Tegan and Sara—the teenage years
Abbie Riglin, Photo Editor
Calgary’s own musical duo Tegan and Sara are here with a new television show based on their autobiography called High School. It follows the two before they garnered fame as an indie-pop group. Giving viewers a glimpse of their adolescence in mid-90s Calgary, High School goes further into storytelling by flipping between characters’ points of view including Tegan, Sara, their overworked mother Simone, love interest Phoebe, new friend Maya and their stepfather Patrick. This allows an in-depth view of the characters and answers for where their struggles stem from and where they all fit together.
Played by TikTok creators Railey and Seazynn Gilliland, High School reminds us that it’s easy to get caught up in teen television dramas, but unlike most (I’m talking to you Riverdale) it nails what high school is actually like. It shows that teens aren’t all the same and that growing up is just as confusing as it seems, especially when you add in the exploration of sexuality.

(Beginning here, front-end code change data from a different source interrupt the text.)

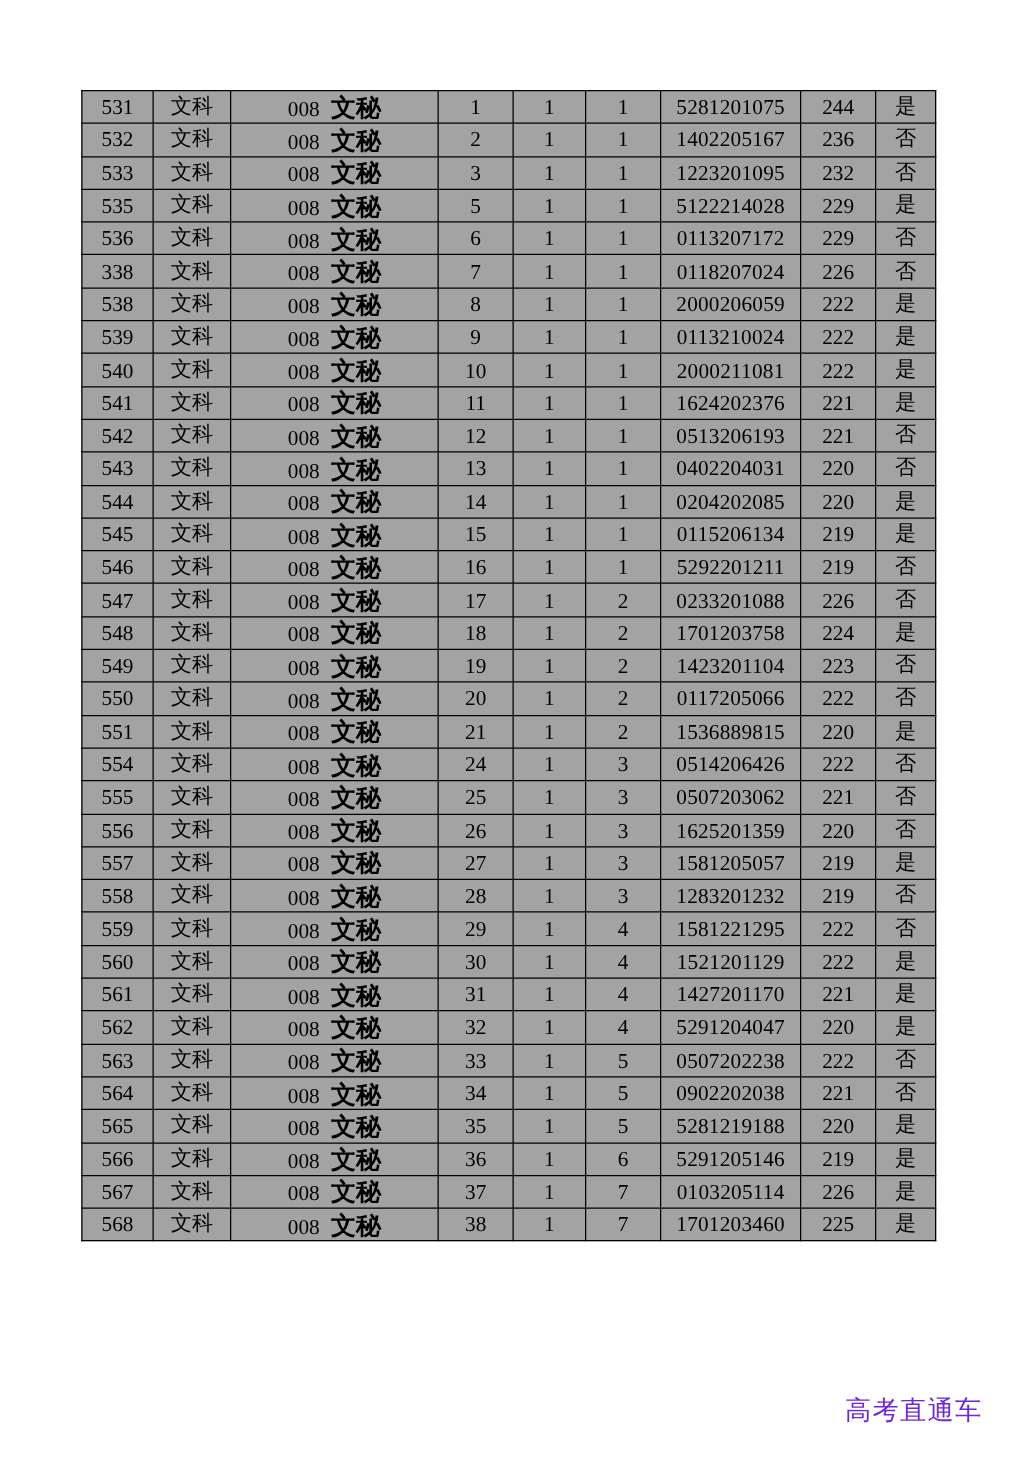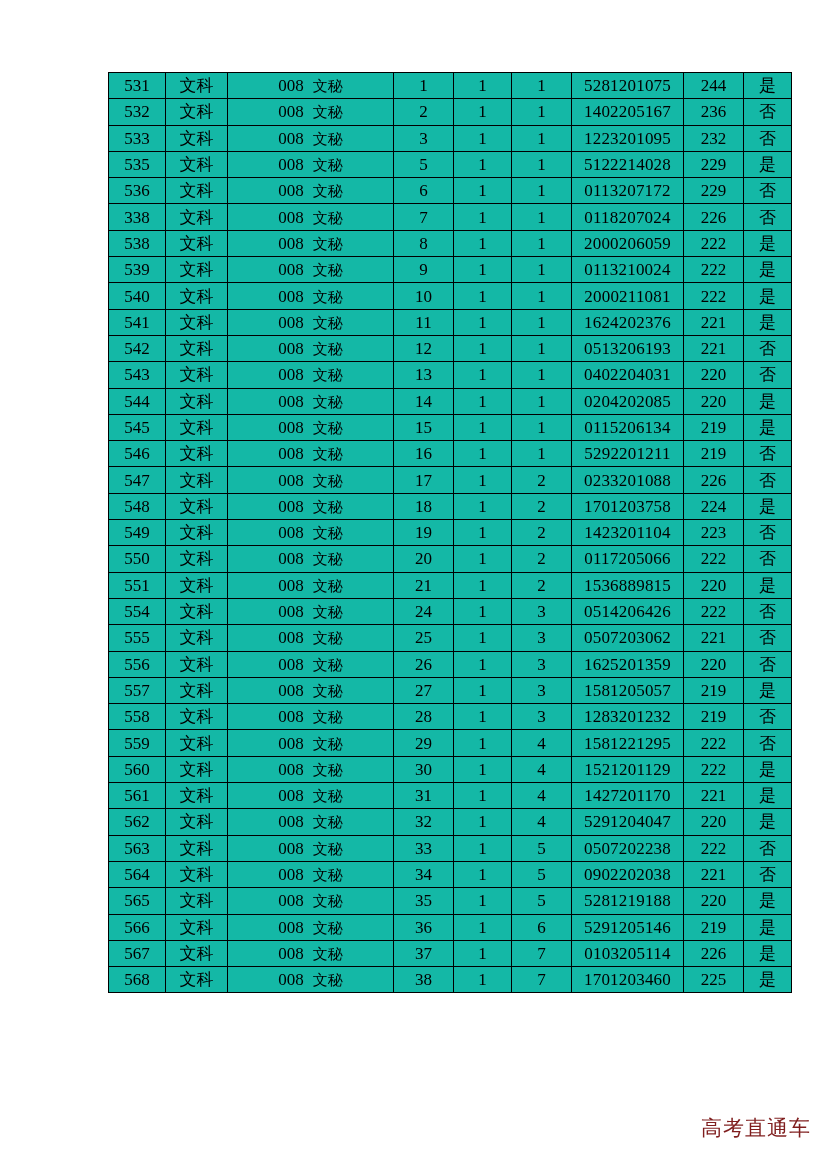"531" #score-table { background: #14b8a6 -> #a3a3a3; margin-left: 43px -> none }
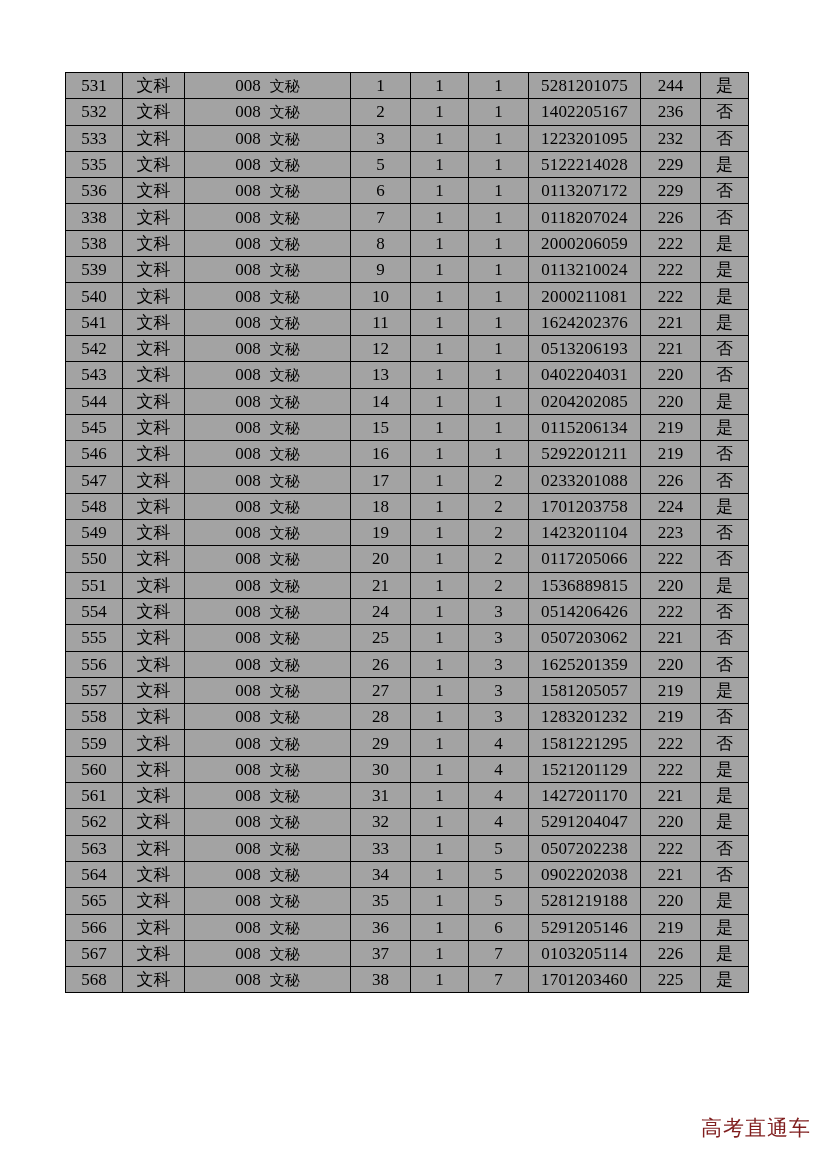"文秘" .major-cell .major-name { font-size: 15px -> 20px; font-weight: none -> bold }
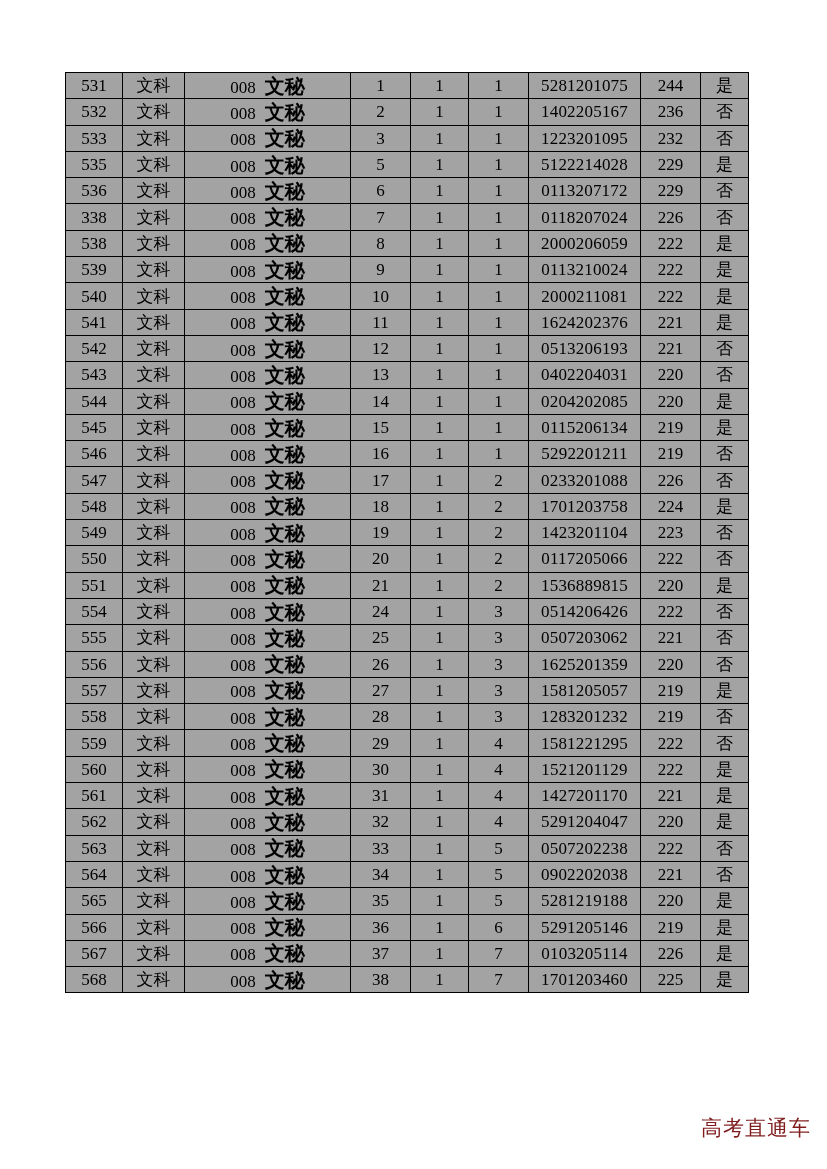"高考直通车" #watermark { color: #7f1d1d -> #6d28d9; left: 701px -> 676px }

Tegan and Sara are complete opposites, with the former playing on the safe side of the rules and the latter being a risk taker. Months before they find their musical talent, Sara begins pulling away from her twin in favour of hanging out with their best friend Phoebe, leaving Tegan behind. Unbeknownst to Tegan, Sara and Phoebe have begun exploring a romantic relationship, a well-kept secret until Phoebe’s mother notices that they are more than friends, forcing Phoebe to stop seeing Sara. Their relationship marks the first glance of the twins developing queer identities, something that separates the twins as they come into their own.
Upset that Sara is pulling away, Tegan starts at their new school without her sister’s friendship and meets Maya after she stands up against a bully for Tegan, leading to her first friendship apart from her sister. Tegan’s story is surrounded by being forced to distance herself from her twin, all while trying to protect her. Viewers can see her trying to come into her queerness, but it often gets interrupted by a lack of understanding from Tegan herself, proving that teens have big feelings too, just no words.
It isn’t until Tegan and Sara are grounded for sneaking out to a rave that the two come together once again because of a common interest and a newfound talent, music. Something that isn’t touched on until halfway through the season, a necessary evil to show just how it brought the two together after they fell apart.
High School is a beautifully crafted story exploring queerness, music and growing up, all with the realistic obstacles of life while humanizing parents, friends, siblings and heroes. You don’t have to be familiar with Tegan and Sara to love High School. A heartfelt depiction of adolescence, queer relationships, and sisterhood all while finding yourself might just be enough.